SoylentNews is people
SoylentNews
The open source Git project has just released Git 2.13.0, with features and bugfixes from over 65 contributors. Before we dig into the new features, we have a brief security announcement.
For those running their own Git hosting server, Git 2.13 fixes a vulnerability in the git shell program in which an untrusted Git user can potentially run shell commands on a remote host. This only affects you if you're running a hosting server and have specifically configured git shell. If none of that makes sense to you, you're probably fine. See this announcement for more details. As neither GitHub.com nor GitHub Enterprise uses git shell, both are unaffected.
Phew. With that out of the way, let's get on to the fun stuff.

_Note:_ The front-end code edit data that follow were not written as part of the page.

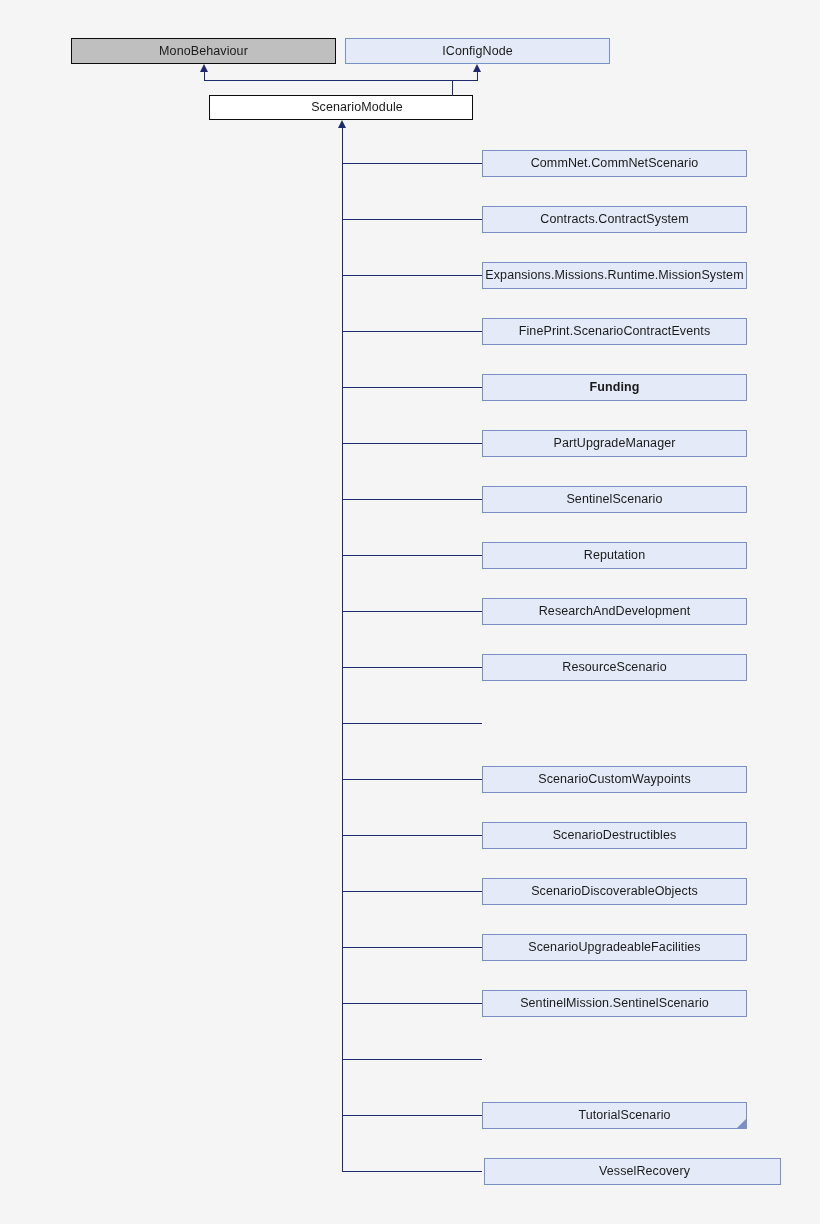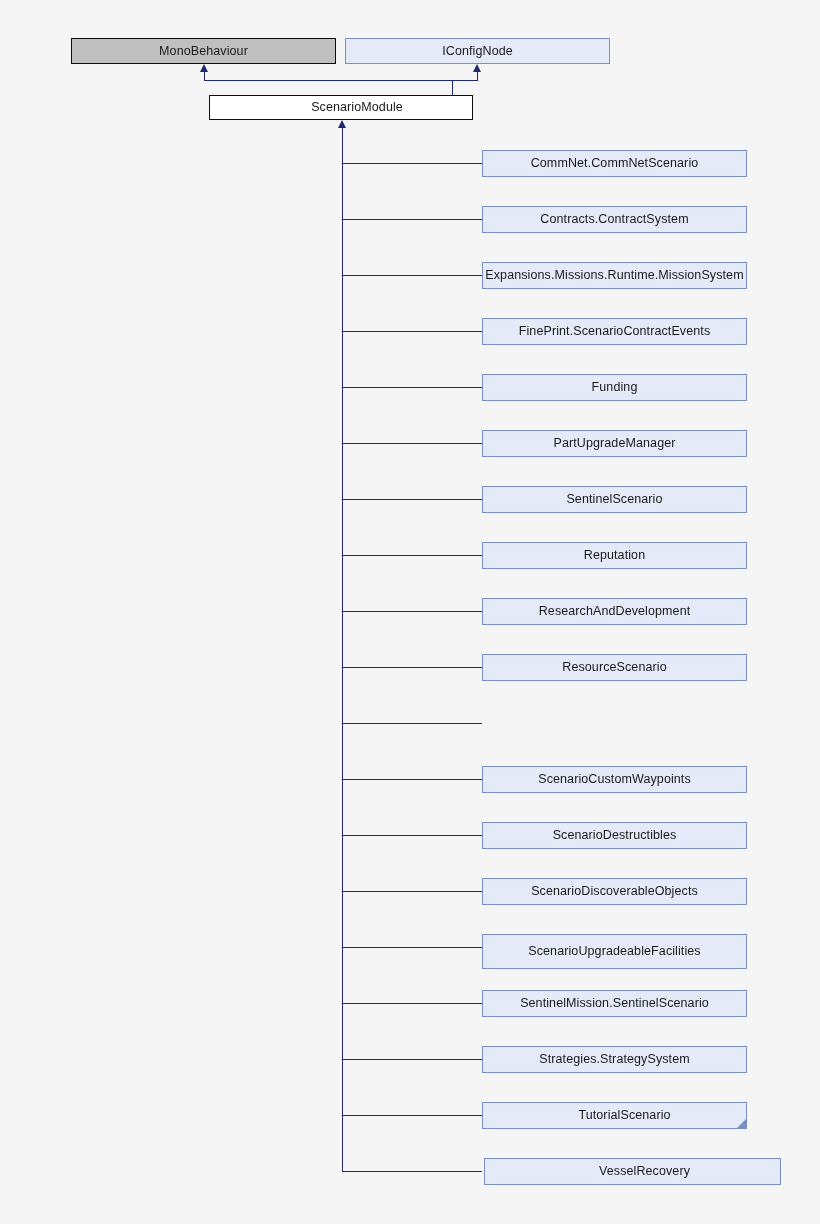--- a/index.html
+++ b/index.html
@@ -128,21 +128,21 @@
     </div>
     <div class="edge-h" style="left: 342px; top: 274.8px; width: 140px;"></div>
     <div class="node derived" style="left: 482px; top: 262px; width: 265px; height: 27px;">
       <span>Expansions.Missions.Runtime.MissionSystem</span>
     </div>
     <div class="edge-h" style="left: 342px; top: 330.8px; width: 140px;"></div>
     <div class="node derived" style="left: 482px; top: 318px; width: 265px; height: 27px;">
       <span>FinePrint.ScenarioContractEvents</span>
     </div>
     <div class="edge-h" style="left: 342px; top: 386.8px; width: 140px;"></div>
-    <div class="node derived" style="left: 482px; top: 374px; width: 265px; height: 27px;">
+    <div class="node derived" style="left: 482px; top: 374px; width: 265px; height: 27px; font-weight: bold;">
       <span>Funding</span>
     </div>
     <div class="edge-h" style="left: 342px; top: 442.8px; width: 140px;"></div>
     <div class="node derived" style="left: 482px; top: 430px; width: 265px; height: 27px;">
       <span>PartUpgradeManager</span>
     </div>
     <div class="edge-h" style="left: 342px; top: 498.8px; width: 140px;"></div>
     <div class="node derived" style="left: 482px; top: 486px; width: 265px; height: 27px;">
       <span>SentinelScenario</span>
     </div>
@@ -165,31 +165,28 @@
     </div>
     <div class="edge-h" style="left: 342px; top: 834.8px; width: 140px;"></div>
     <div class="node derived" style="left: 482px; top: 822px; width: 265px; height: 27px;">
       <span>ScenarioDestructibles</span>
     </div>
     <div class="edge-h" style="left: 342px; top: 890.8px; width: 140px;"></div>
     <div class="node derived" style="left: 482px; top: 878px; width: 265px; height: 27px;">
       <span>ScenarioDiscoverableObjects</span>
     </div>
     <div class="edge-h" style="left: 342px; top: 946.8px; width: 140px;"></div>
-    <div class="node derived" style="left: 482px; top: 934px; width: 265px; height: 35px;">
+    <div class="node derived" style="left: 482px; top: 934px; width: 265px; height: 27px;">
       <span>ScenarioUpgradeableFacilities</span>
     </div>
     <div class="edge-h" style="left: 342px; top: 1002.8px; width: 140px;"></div>
     <div class="node derived" style="left: 482px; top: 990px; width: 265px; height: 27px;">
       <span>SentinelMission.SentinelScenario</span>
     </div>
     <div class="edge-h" style="left: 342px; top: 1058.8px; width: 140px;"></div>
-    <div class="node derived" style="left: 482px; top: 1046px; width: 265px; height: 27px;">
-      <span>Strategies.StrategySystem</span>
-    </div>
     <div class="edge-h" style="left: 342px; top: 1114.8px; width: 140px;"></div>
     <div class="node derived" style="left: 482px; top: 1102px; width: 265px; height: 27px; padding-left: 20px;">
       <span>TutorialScenario</span>
       <span class="expand-marker"></span>
     </div>
     <div class="edge-h" style="left: 342px; top: 1170.8px; width: 140px;"></div>
     <div class="node derived" style="left: 484px; top: 1158px; width: 297px; height: 27px; padding-left: 24px;">
       <span>VesselRecovery</span>
     </div>
   </div>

[...] You may have heard that researchers recently found the first collision in SHA-1, the hash function Git uses to identify objects. Their techniques may eventually be used to conduct collision-based attacks against Git users. Fortunately those same researchers also provided a way to detect content that is trying to exploit this technique to create collisions. In March, GitHub.com began using that implementation to prevent it being used as a potential platform for conducting collision attacks.
Git 2.13 ships with similar changes, and will detect and reject any objects that show signs of being part of a collision attack. The collision-detecting SHA-1 implementation is now the default. The code is included with Git, so there's no need to install any additional dependencies. Note that this implementation is slower than the alternatives, but in practice this has a negligible effect on the overall time of most Git operations (because Git spends only a small portion of its time computing SHA-1 hashes in the first place).
In other collision detection news, efforts have continued to develop a transition plan and to prepare the code base for handling new hash functions, which will eventually allow the use of stronger hash algorithms in Git.
What version of git, if any, are you running?
(Score: -1, Troll) by Anonymous Coward on Thursday May 11 2017, @04:04PM (8 children)
"GIT", the overly complex CM system created by hipster dufuses.
(Score: 0) by Anonymous Coward on Thursday May 11 2017, @04:15PM
Hey, fuck you, Git Torvalds is GenX.
(Score: 4, Funny) by ikanreed on Thursday May 11 2017, @04:39PM
You're right, of course, we should all go back to SVN and let every tree conflict be the cause of 1 to 3 suicides.
(Score: 3, Insightful) by mth on Thursday May 11 2017, @04:41PM (3 children)
Git is complex, but is it overly complex? I don't know of any other CM system that can handle projects with the number of contributors of the Linux kernel and is significantly easier to use. I've heard people say Mercurial is easier to learn, but it's not all that different from Git in my opinion.
You could argue Git is unnecessarily complex for small-scale projects, which is true if you'd have to learn Git for that purpose. But if you already know Git, it's easier to use that also for simple projects than to learn a second tool.
(Score: 3, Informative) by Anonymous Coward on Thursday May 11 2017, @04:51PM
Git is absolutely fantastic for because now when I want to contribute to an open source project I don't need to diff a patch and mail it to a list where my patch will be summarily ignored. Instead I can open a pull request on Github where my pull request will be summarily ignored. Git makes the completely nonexistent community so much better at ignoring contributors!
(Score: -1, Troll) by Anonymous Coward on Thursday May 11 2017, @09:49PM
(Score: 3, Interesting) by MadTinfoilHatter on Friday May 12 2017, @07:55AM
I've heard people say Mercurial is easier to learn, but it's not all that different from Git in my opinion.
In my opinion git is easily the best version control system currently out there. I've done backend development and low level support for a Big Corporation's(tm) version control system which supported git, mercurial and svn. Git caused by far the least headaches, despite that ~70% of the repositories were git, (about 20% svn and 10% hg) Mercurial OTOH was a constant PITA. It had all kinds of weird version compatibility issues, performance issues (both network and system resources) and issues that just made it difficult to work with.
One issue I remember in particular was that for some time we coudn't get mercurial to work over ssh for users who had read-only-privileges. The reason was that mercurial doesn't tell anything about what it intends to do prior to doing it when talking to the server. The suggestion for solving the problem that mercurial had was to let the client do whatever it wanted to, but then have a post-commit-hook (mercurial called it something else, but functionally the same thing) check what the operation was, and roll it back if it was a write operation. :-/ I had to write a small wrapper program that placed itself between the client and the mercurial process, doing a "MITM" of sorts on the mercurial protocol. If any write operations were attempted it would throw an error message and kill the connection.
TL;DR: From a sysadmin's point of view mercurial is a toy version of git.
(Score: 2) by SDRefugee on Thursday May 11 2017, @08:38PM
Bet you don't have the balls to call Linus a "hipster dufus" and NOT hide as an AC...
America should be proud of Edward Snowden, the hero, whether they know it or not..
(Score: 2) by Wootery on Friday May 12 2017, @08:12AM
Come on now, you can't get a respectable version-control flame-war going unless you name your preferred alternative.